Lexie stopped pacing, sprawled on the bed, then sat cross-legged, as still as a Buddha. Her fingers itched to reduce the pain. Angel took over her room, Kelsey had a boy friend, and the unfinished space over the garage remained unfinished. She fantasized about her new suite: bedroom, art studio, and bathroom with hot tub.

She leaped from the bed and strode from bathroom door to the door of her room. Overwhelmed her by pain and numbness, she thought about her life: adopted, didn’t look like her mom, dad, or Angel, their precious biological baby. She had no privacy and no best friend. Feelings of loneliness and rejection rolled over her like a giant wave at high tide. She hated to feel this pain. She hated her life.

Succumbing to the need of release, she cracked her door; no one was in the hall. She closed the bathroom door and wished for the millionth time that it locked. Lexie squatted by the cabinet and pulled out the gift box that held her razor blades. Eyes closed, she told herself, don’t do this; the relief doesn’t last.
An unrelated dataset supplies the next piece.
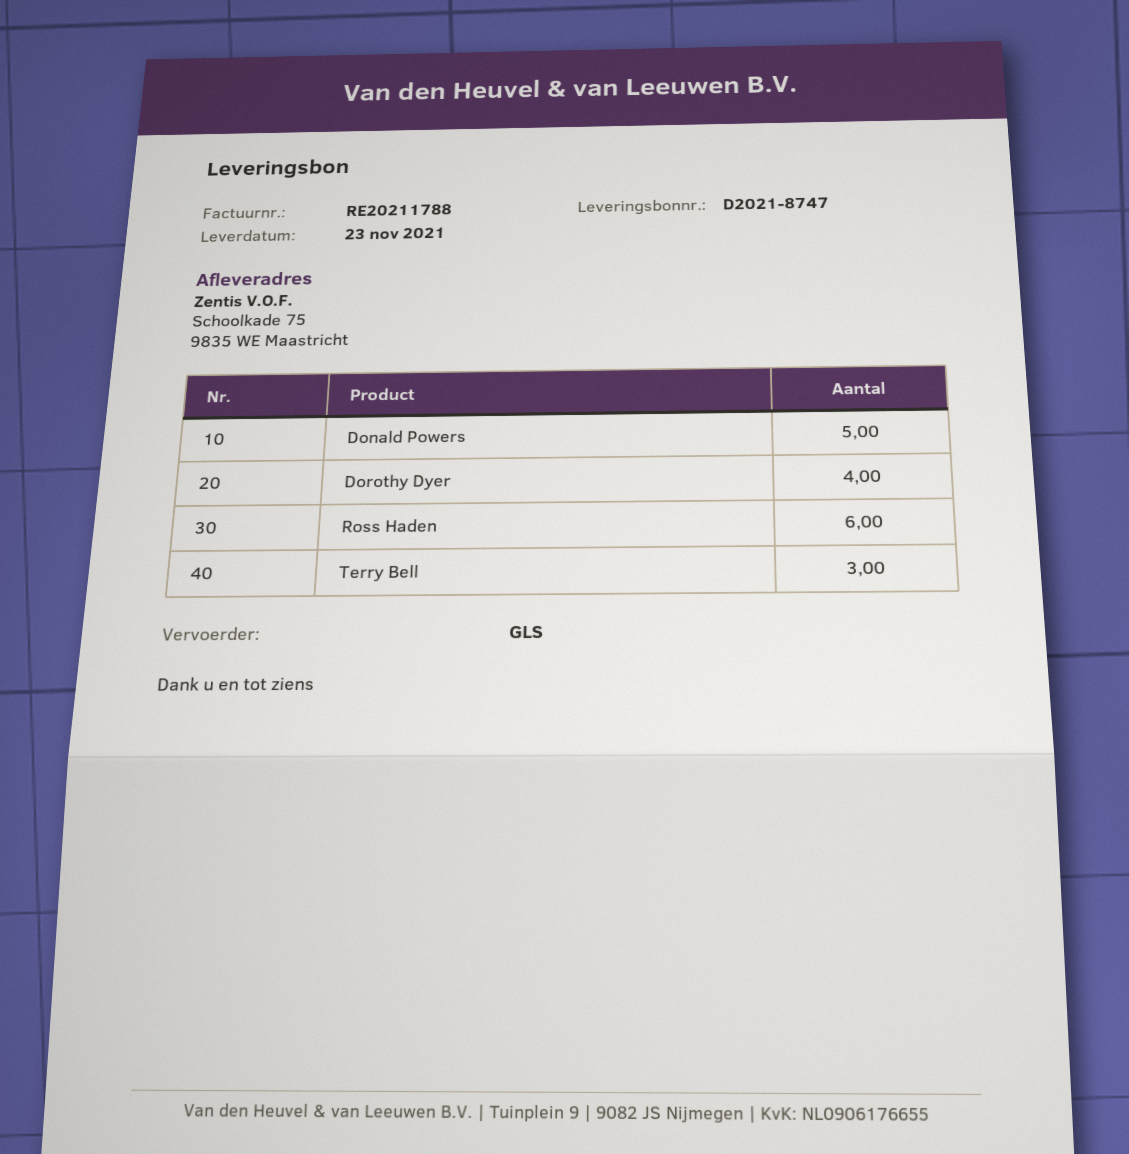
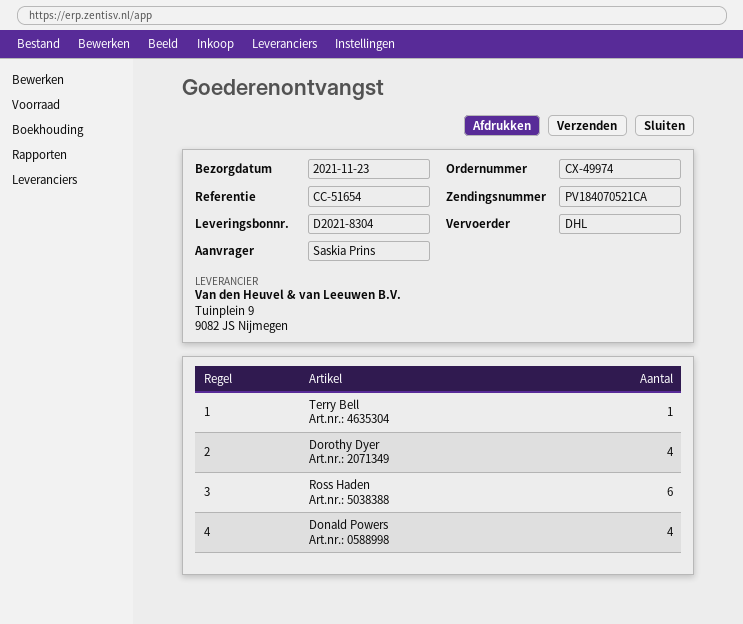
delivery note number: D2021-8747 -> D2021-8304
shipping method: GLS -> DHL
Donald Powers: 5 -> 4
Terry Bell: 3 -> 1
Lexie held the razor blade tightly in her left hand and looked at her soft inner thigh. She made a tentative scratch. No blood came and she pressed deeper until the scratch began to bleed. Lexie closed her eyes and relaxed with the physical pain feeling the emotional pain ebb. Sitting on the side of the bathtub, she held the cut closed. A noise came from the bedroom; Angel’s whiny voice intruded.

“Stay out of the bathroom, Angel. Don’t you dare open that door.”

“I just came to get my Princess Belle doll. Don’t be such a big grump.” The bedroom door slammed shut.

Five minutes later, she wadded up the bloody toilet paper, checked the cut once more and flushed the paper down the toilet. This was the deepest cut she had made in two months. Lexie didn’t like to cut that deep; she didn’t want scars, just scratch marks.

Lexie walked to the dresser, opened the third drawer, and reached under her underwear to grasp a parquet box. She lifted its lid and picked up the old newspaper article on top. It was dated March 3, the day after her birthday. The front-page headline read: Baby Girl Abandoned at Local Hospital. Lexie unfolded the creased paper. She slid her fingers over the page, pausing over the crinkles to smooth them out. She mouthed the words memorized from so many years of reading the article:

Baby Girl Abandoned at Local Hospital

Hospital officials report that a baby girl less than thirty minutes old was left at the emergency room door of the Winston County Hospital. The infant weighed seven pounds eight ounces. She was wrapped in a tattered Virginia tee shirt. “Although the umbilical cord was still attached,” a hospital spokesperson, Marie Lucas, reported, “the baby is healthy and doing well.”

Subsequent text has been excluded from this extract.